- **Exercise brief**
From the records, report how many lines hold the word "Selected", with the number as the sole reply.
────────────────
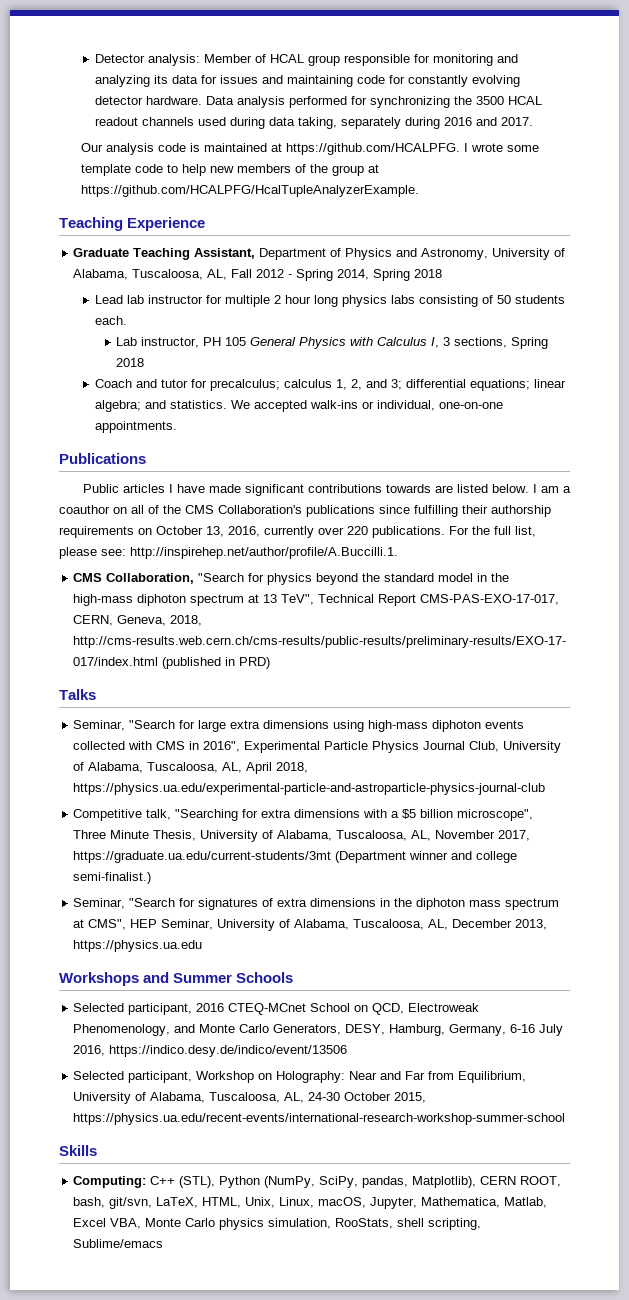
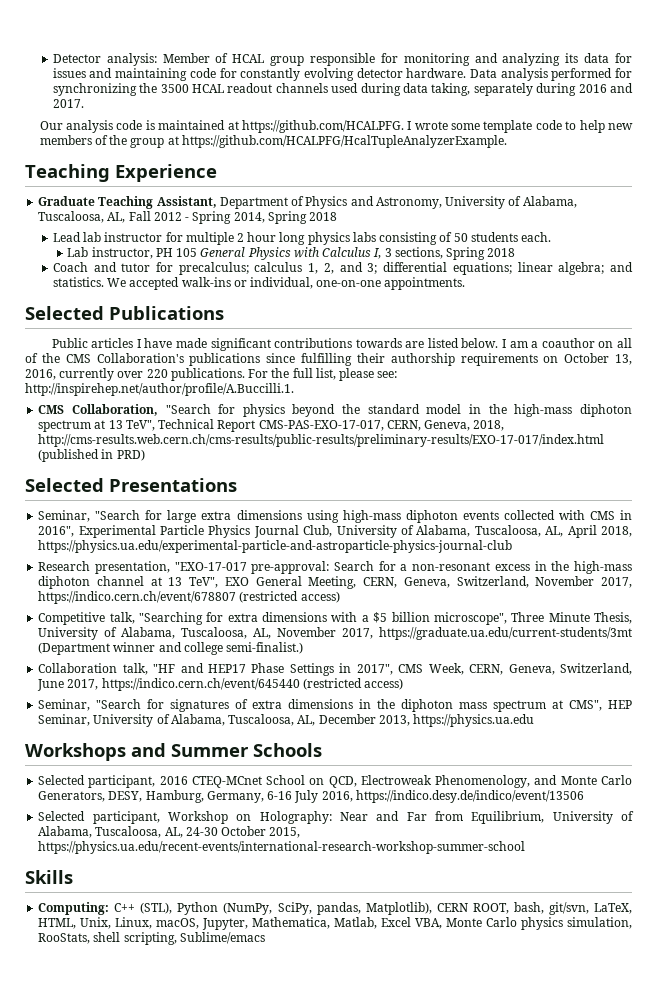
(177, 427) none -> [25,306,104,320] Selected
[59,689,96,700] Talks -> [25,478,237,492] Selected Presentations
(546, 789) none -> [38,561,632,574] [38,576,632,589] [38,591,340,604] // Research presentation, "EXO-17-017 pre-approval: Search for a non-resonant excess in the high-mass diphoton channel at 13 TeV", EXO General Meeting, CERN, Geneva, Switzerland, November 2017, https://indico.cern.ch/event/678807 (restricted access)
(152, 878) none -> [38,663,632,676] [37,678,404,691] // Collaboration talk, "HF and HEP17 Phase Settings in 2017", CMS Week, CERN, Geneva, Switzerland, June 2017, https://indico.cern.ch/event/645440 (restricted access)

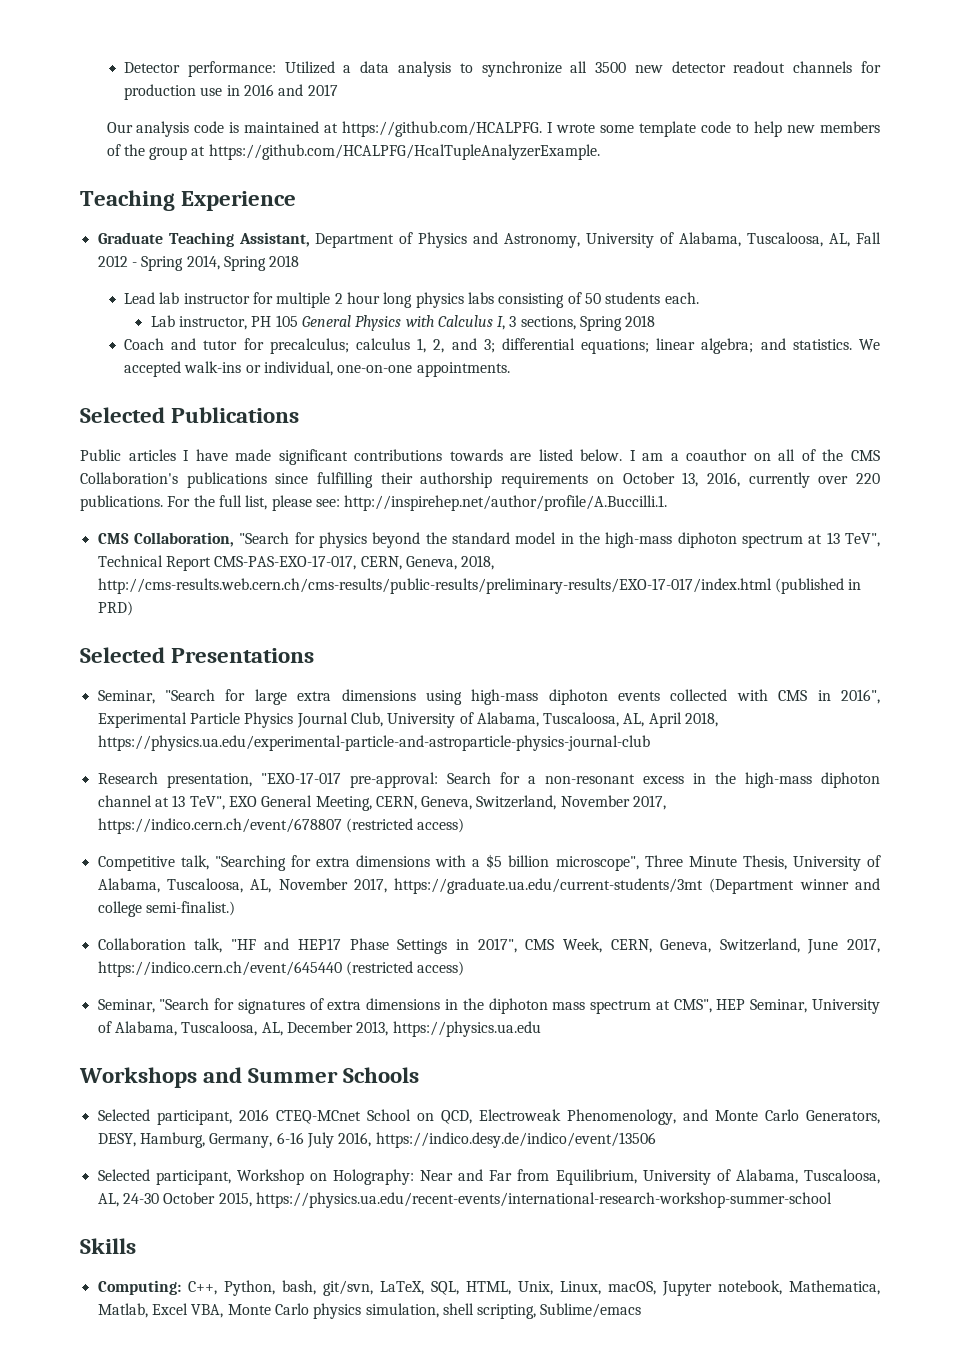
[106,53,632,66] [52,68,632,81] [52,83,577,96] analysis: Member of HCAL group responsible for monitoring and analyzing its data for issues and maintaining code for constantly evolving detector hardware. Data analysis performed for synchronizing the 3500 HCAL readout channels used during data taking, separately during -> [187,61,881,77] [124,84,240,100] performance: Utilized a data analysis to synchronize all 3500 new detector readout channels for production use in
[52,99,84,108] 2017. -> [307,84,338,96] 2017
[114,902,509,915] C++ (STL), Python (NumPy, SciPy, pandas, Matplotlib), CERN ROOT, -> [187,1280,275,1296] C++, Python,
(632, 908) none -> [430,1281,459,1295] SQL,
[202,918,249,930] Jupyter, -> [661,1280,782,1296] Jupyter notebook,
[38,933,91,944] RooStats, -> (439, 1310) none

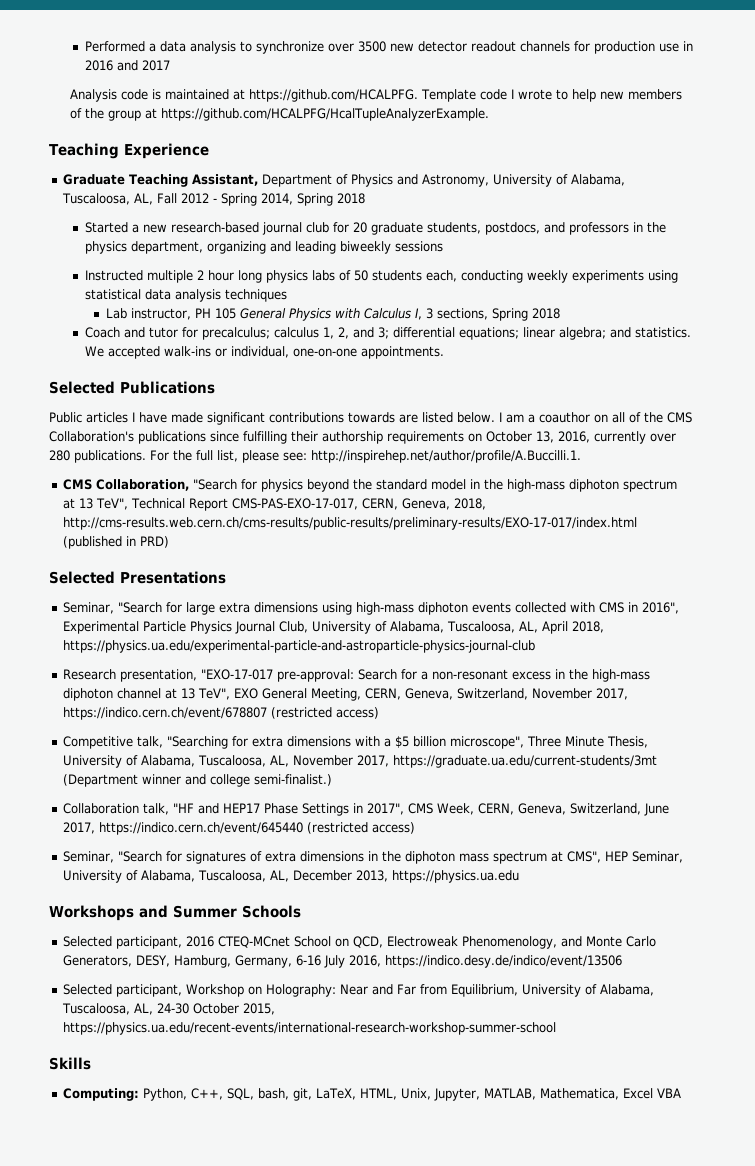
[124,61,335,77] Detector performance: Utilized -> [84,41,145,52] Performed
[570,61,588,73] all -> [327,43,354,52] over
[106,121,190,137] Our analysis -> [70,89,118,102] Analysis
[547,121,732,137] I wrote some template code -> [421,89,553,102] Template code I wrote
[124,292,274,304] Lead lab instructor for -> [84,222,666,235] [84,241,443,254] [84,270,143,281] Started a new research-based journal club for 20 graduate students, postdocs, and professors in the physics department, organizing and leading biweekly sessions // Instructed
[498,293,565,308] consisting -> (335, 275) none
[664,292,699,304] each. -> [425,270,678,283] [84,289,287,302] each, conducting weekly experiments using statistical data analysis techniques
[856,473,881,484] 220 -> [49,450,70,461] 280
[187,1280,881,1296] [97,1303,642,1319] C++, Python, bash, git/svn, LaTeX, SQL, HTML, Unix, Linux, macOS, Jupyter notebook, Mathematica, Matlab, Excel VBA, Monte Carlo physics simulation, shell scripting, Sublime/emacs -> [143,1088,682,1101] Python, C++, SQL, bash, git, LaTeX, HTML, Unix, Jupyter, MATLAB, Mathematica, Excel VBA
────────────────
- **Your solution**
2